▶ _What this task involves_: Retype only what runs from the first line of the records to the line with "border-radius: 3px;", inclusive, and no pictures.

▶ _Supplied material_:
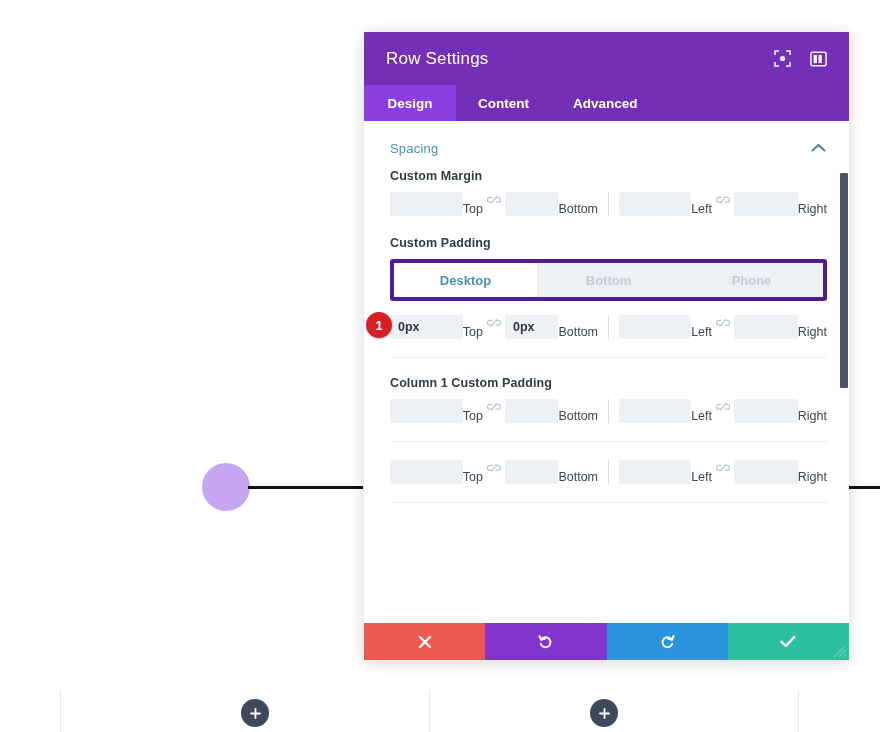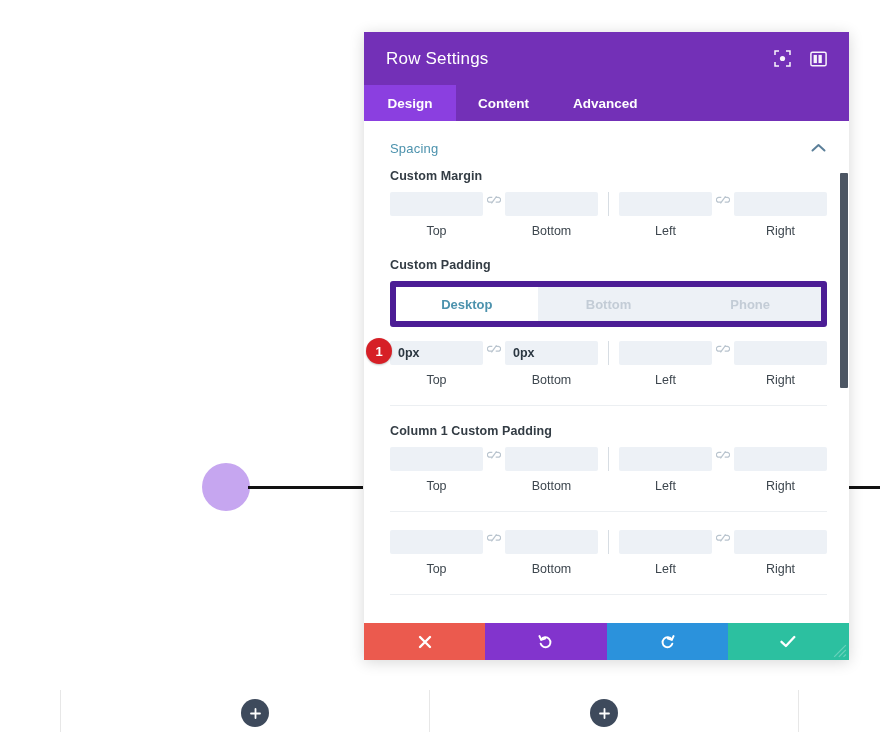--- a/index.html
+++ b/index.html
@@ -187,8 +187,8 @@
   .cell {
     flex: 1;
     display: flex;
-    flex-direction: column;
-    align-items: center;
+    flex-direction: row;
+    align-items: flex-end;
   }
   .cell-input {
     width: 100%;

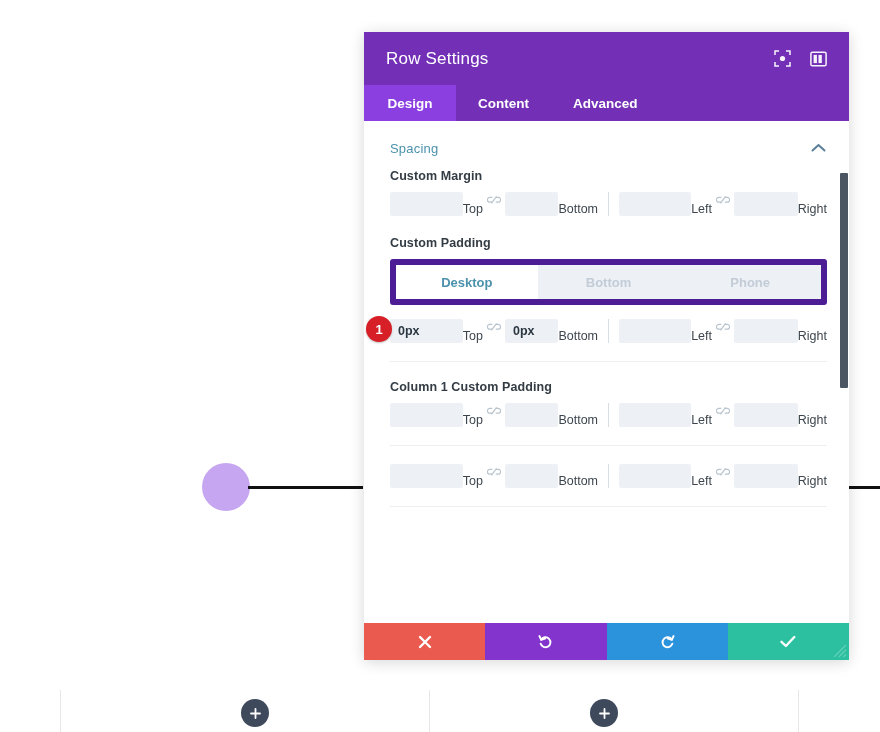--- a/index.html
+++ b/index.html
@@ -231,7 +231,7 @@
   
   .device-tabs {
     display: flex;
-    border: 6px solid #4c1d95;
+    border: 4px solid #4c1d95;
     border-radius: 3px;
     overflow: hidden;
     background: #edf1f6;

▶ _Solution to this problem_:
--- a/index.html
+++ b/index.html
@@ -187,8 +187,8 @@
   .cell {
     flex: 1;
     display: flex;
-    flex-direction: column;
-    align-items: center;
+    flex-direction: row;
+    align-items: flex-end;
   }
   .cell-input {
     width: 100%;

--- a/index.html
+++ b/index.html
@@ -231,7 +231,7 @@
   
   .device-tabs {
     display: flex;
-    border: 6px solid #4c1d95;
+    border: 4px solid #4c1d95;
     border-radius: 3px;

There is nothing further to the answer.